Exploration team uses sonar to find what could be Amelia Earhart’s lost plane 

Smithsonian Institution, Public domain, via Wikimedia Commons

A sonar signature picked up in the South Pacific Ocean may correspond to Amelia Earhart’s lost aircraft, according to Tony Romeo, founder of Deep Sea Vision, an exploration company created to search for the famous missing aviator. 

The signals detected by Romeo and his team correspond to that of an aircraft-shaped object resting on the seabed at a depth of 16,500 feet (approximately 5,000 meters).

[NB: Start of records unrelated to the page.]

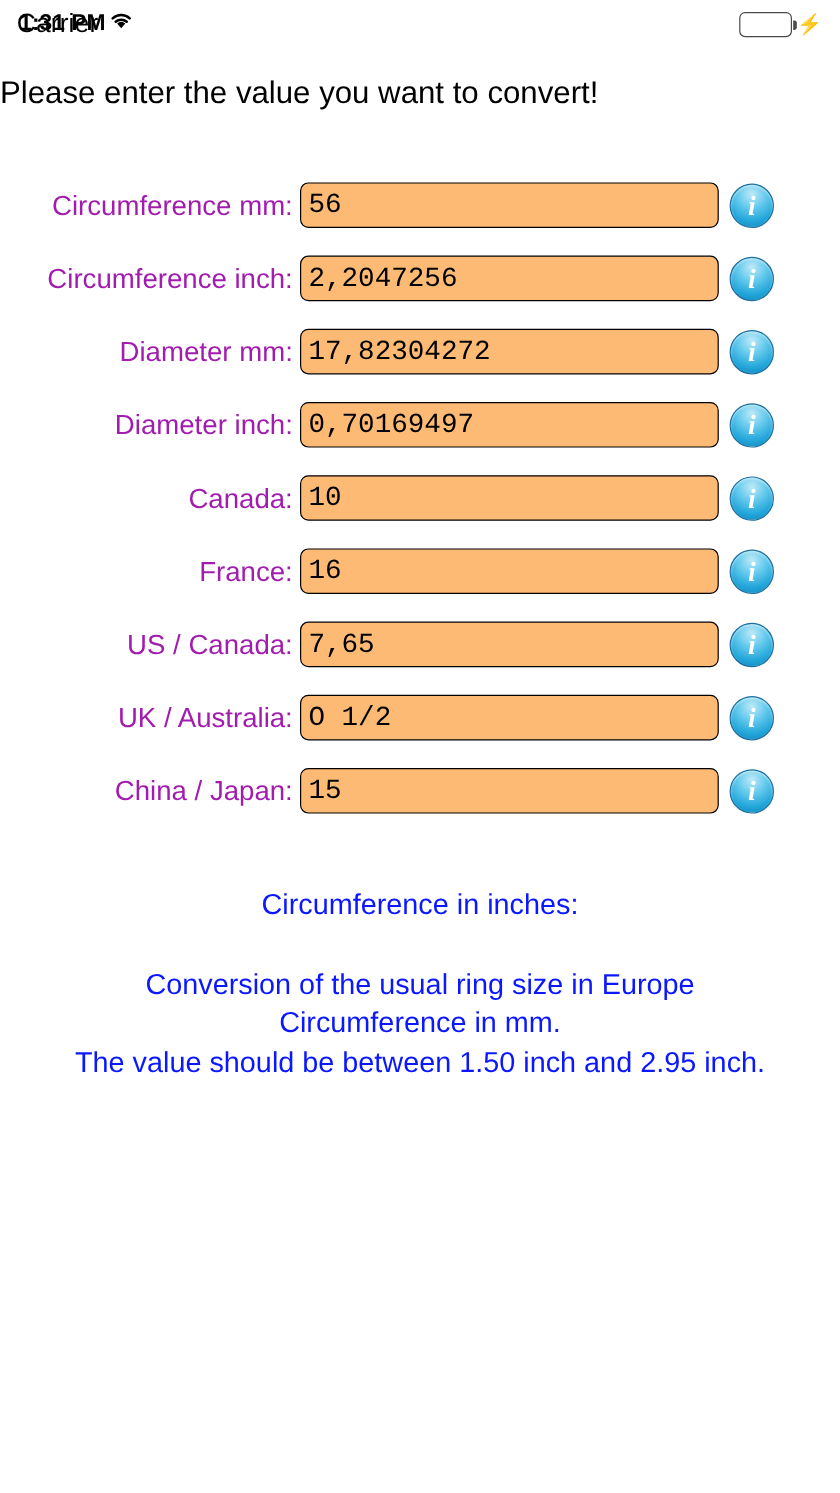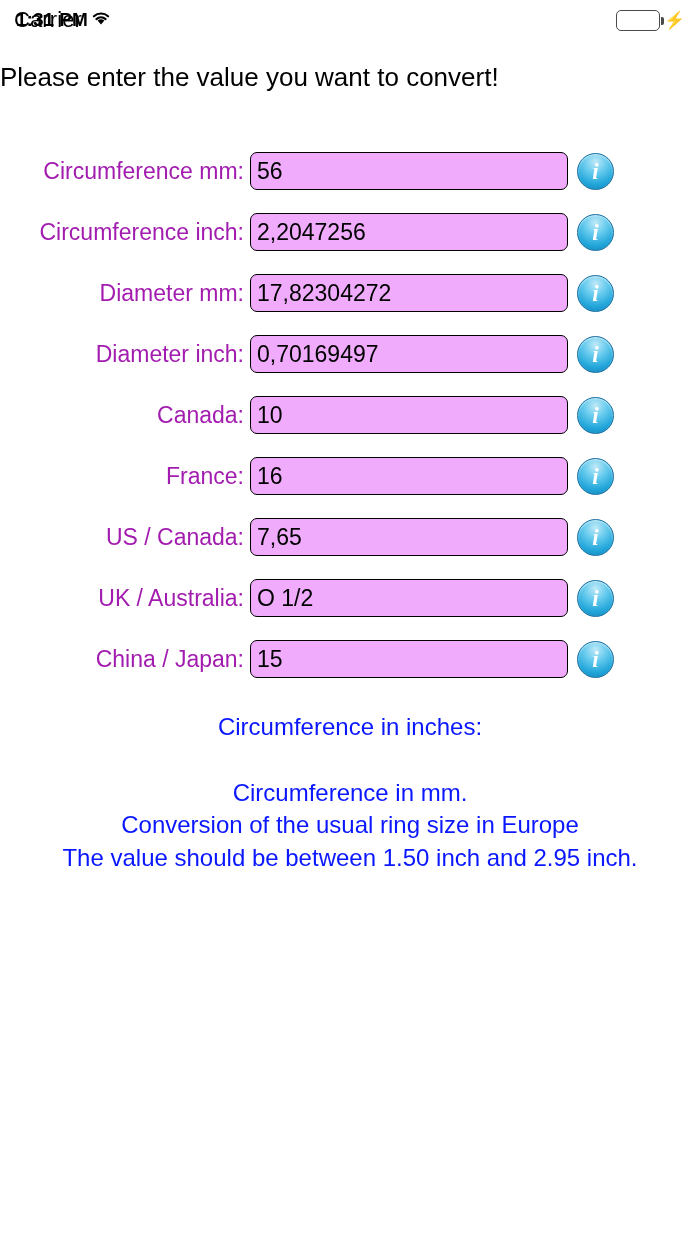"56" .row-input { background: #f0abfc -> #fdba74; font-family: Liberation Sans, sans-serif -> Liberation Mono, monospace; width: 318px -> 349px }
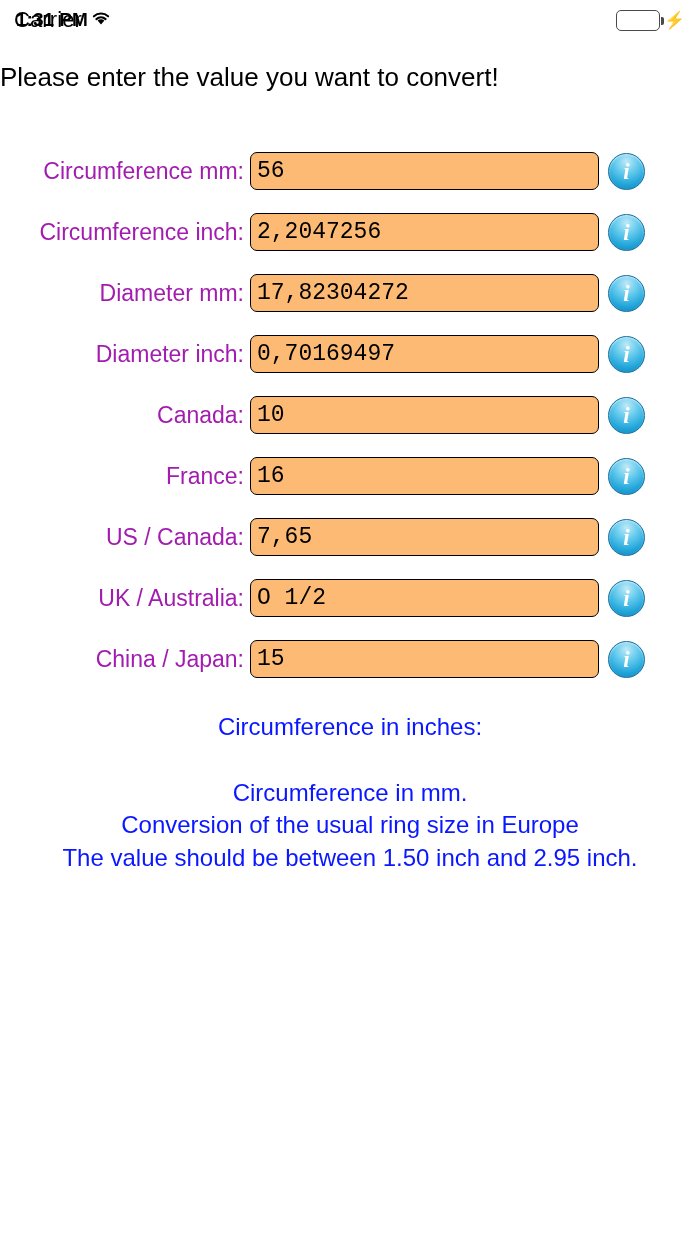"Circumference in inches:" .note-top { margin-top: 34px -> 62px }
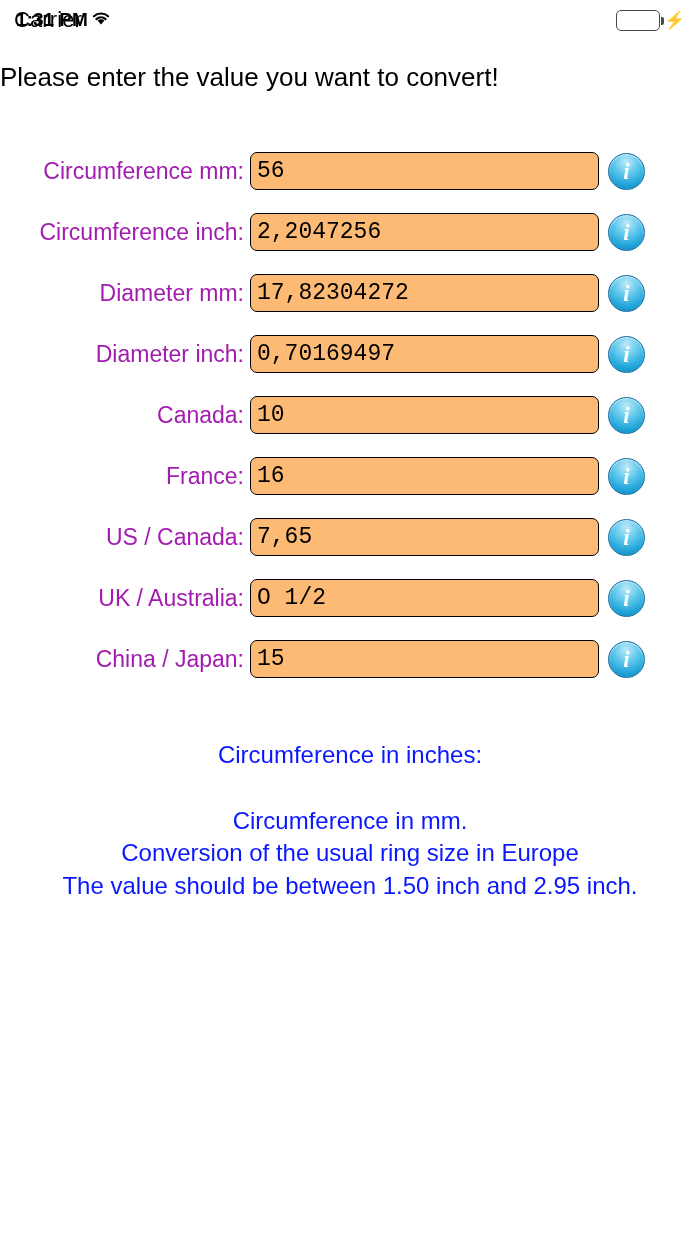"Circumference in mm." div { order: before "Conversion of the usual ring" -> after "Conversion of the usual ring" }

However, it is impossible to determine this for certain as the signals could also correspond to other objects or even rocks. 

Image courtesy of Deep Sea Vision

In July 1937, Amelia Earhart, perhaps the most famous female aviator of all time, disappeared without trace in the South Pacific alongside with co-pilot Fred Noonan. The pair had been attempting to complete an around-the-world journey in a Lockheed 10E Electra aircraft. 

This unsolved mystery has led to multiple theories ranging from the possibility they were captured by Japanese forces to the idea that they ran out of fuel over the ocean as they were attempting to reach Howland Island, a tiny attoll located in the central Pacific Ocean. 

A thorough search of the area was conducted by the United States Navy at the time of her disappearance. Other researchers tried to find clues about Earhart and Noon’s fate in the decades since, but all attempts had been in vain.  

Romeo, a former US Air Force pilot and entrepreneur from South Carolina, sold most of his assets to finance his own search expedition for Earhart. This included the purchase of a Hugin 6000 sea drone from Norwegian firm Kongberg. This $9 million piece of equipment features one of the most advanced sonars available on the market, capable of reaching the abyssal depths of the Pacific Ocean. 

Romeo has confirmed that he is planning another expedition later this year to continue investigating the new lead, hoping to find the location of Earhart’s plane nearly 90 years after its disappearance.